═══ Given records

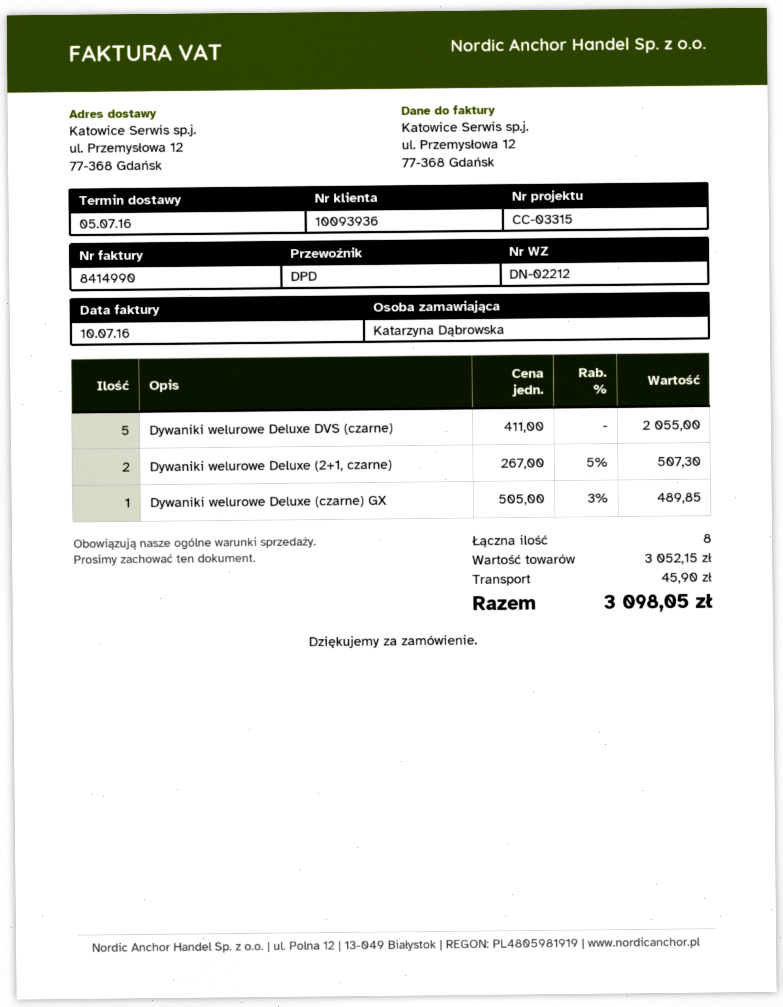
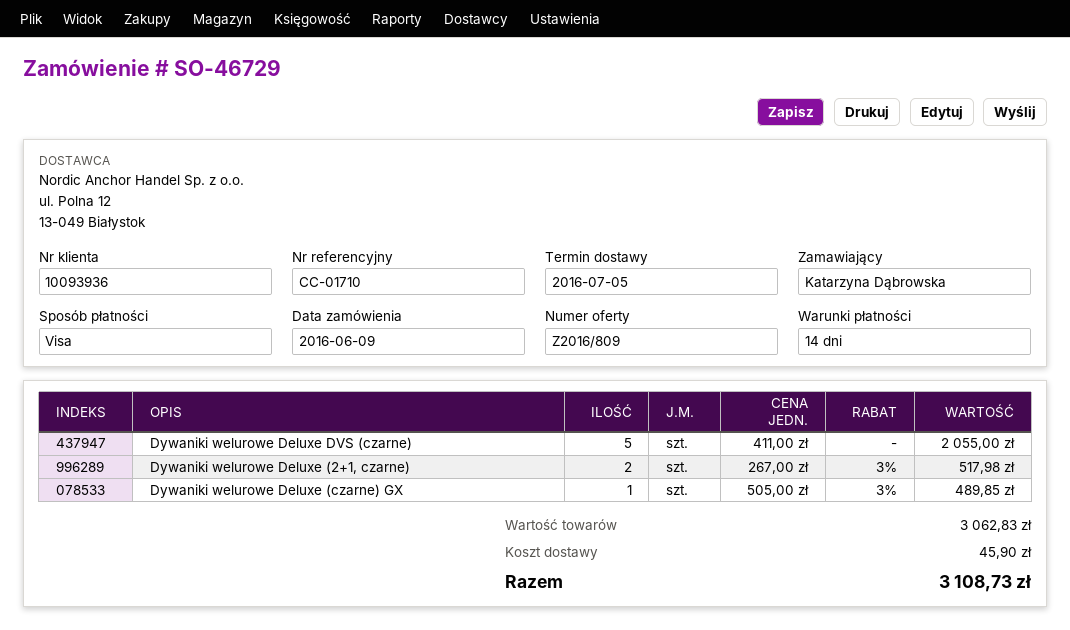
reference: CC-03315 -> CC-01710
Dywaniki welurowe Deluxe (2+1, czarne): 2 x 267.00 - 5% = 507.30 -> 2 x 267.00 - 3% = 517.98
subtotal: 3052.15 -> 3062.83
total: 3098.05 -> 3108.73

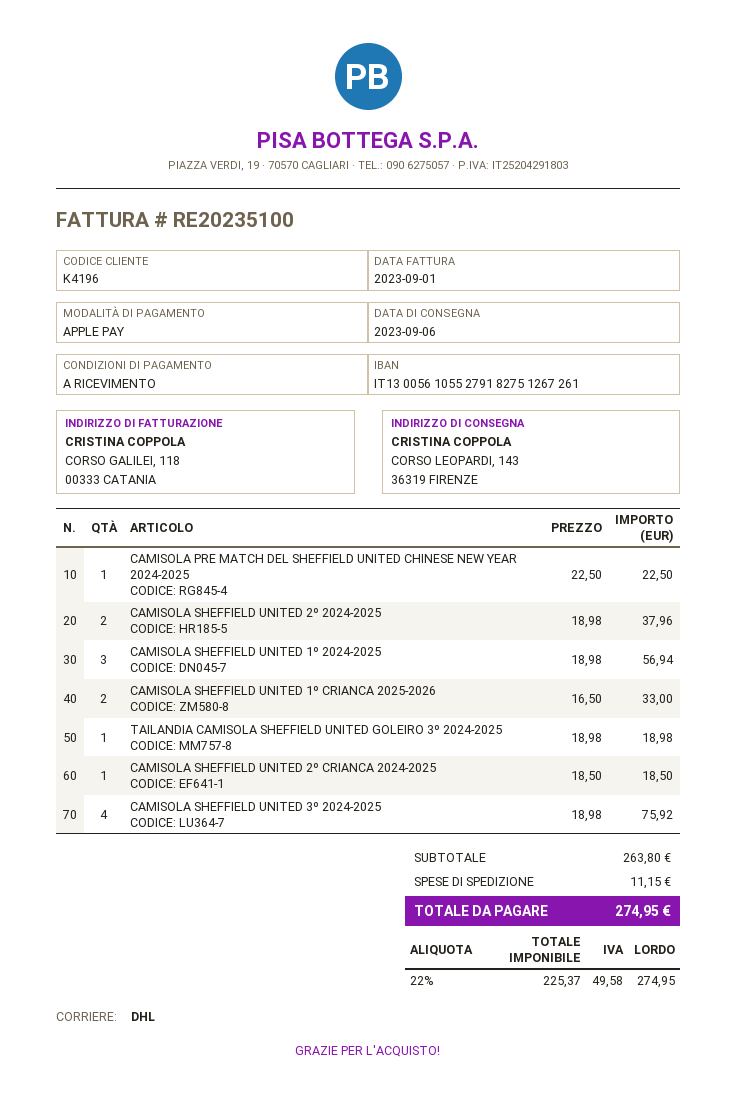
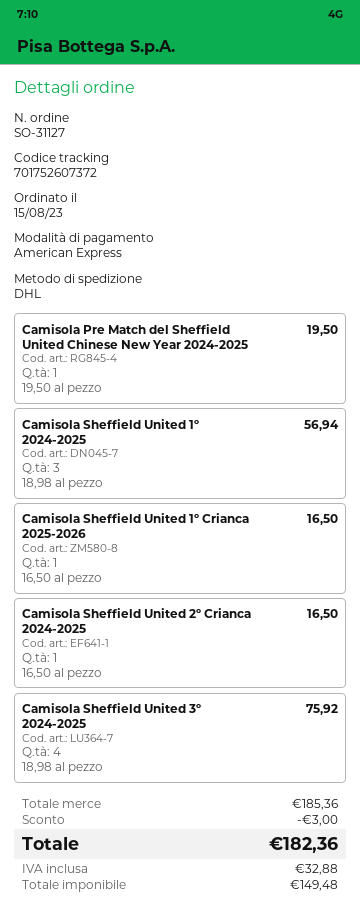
payment method: Apple Pay -> American Express
CAMISOLA PRE MATCH DEL SHEFFIELD UNITED CHINESE NEW YEAR 2024-2025: 1 x 22.50 = 22.50 -> 1 x 19.50 = 19.50
CAMISOLA SHEFFIELD UNITED 2º 2024-2025: 2 x 18.98 = 37.96 -> none
CAMISOLA SHEFFIELD UNITED 1º CRIANCA 2025-2026: 2 x 16.50 = 33.00 -> 1 x 16.50 = 16.50
TAILANDIA CAMISOLA SHEFFIELD UNITED GOLEIRO 3º 2024-2025: 1 x 18.98 = 18.98 -> none
CAMISOLA SHEFFIELD UNITED 2º CRIANCA 2024-2025: 1 x 18.50 = 18.50 -> 1 x 16.50 = 16.50
subtotal: 263.80 -> 185.36
discount: none -> 3.00
shipping: 11.15 -> none
net: 225.37 -> 149.48
tax: 49.58 -> 32.88
total: 274.95 -> 182.36

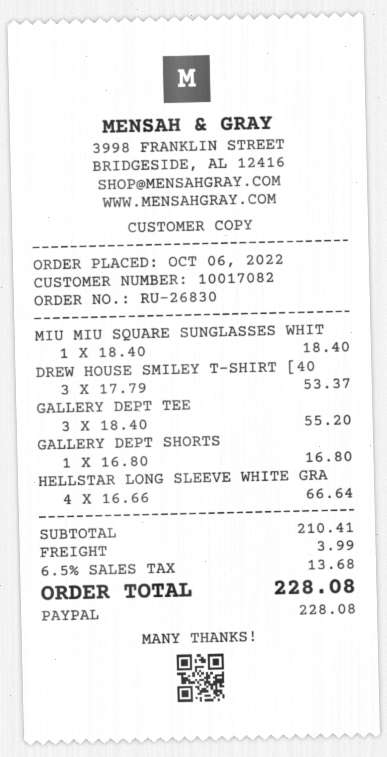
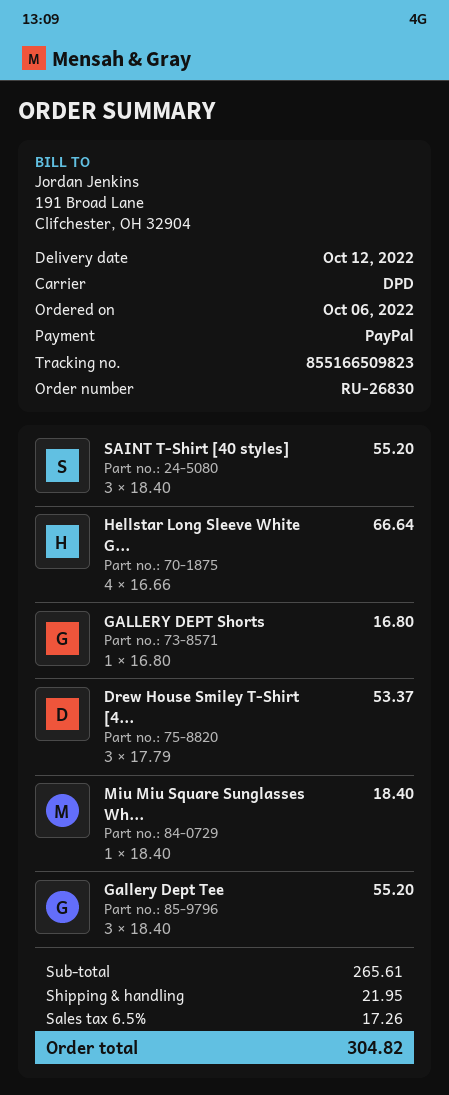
SAINT T-Shirt [40 styles]: none -> 3 x 18.40 = 55.20
subtotal: 210.41 -> 265.61
shipping: 3.99 -> 21.95
tax: 6.5% = 13.68 -> 6.5% = 17.26
total: 228.08 -> 304.82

══════

Task brief. In the data above, copy every line where the string "SHEFFIELD" appears.

Output.
CAMISOLA PRE MATCH DEL SHEFFIELD UNITED CHINESE NEW YEAR 2024-2025: 1 x 22.50 = 22.50 -> 1 x 19.50 = 19.50
CAMISOLA SHEFFIELD UNITED 2º 2024-2025: 2 x 18.98 = 37.96 -> none
CAMISOLA SHEFFIELD UNITED 1º CRIANCA 2025-2026: 2 x 16.50 = 33.00 -> 1 x 16.50 = 16.50
TAILANDIA CAMISOLA SHEFFIELD UNITED GOLEIRO 3º 2024-2025: 1 x 18.98 = 18.98 -> none
CAMISOLA SHEFFIELD UNITED 2º CRIANCA 2024-2025: 1 x 18.50 = 18.50 -> 1 x 16.50 = 16.50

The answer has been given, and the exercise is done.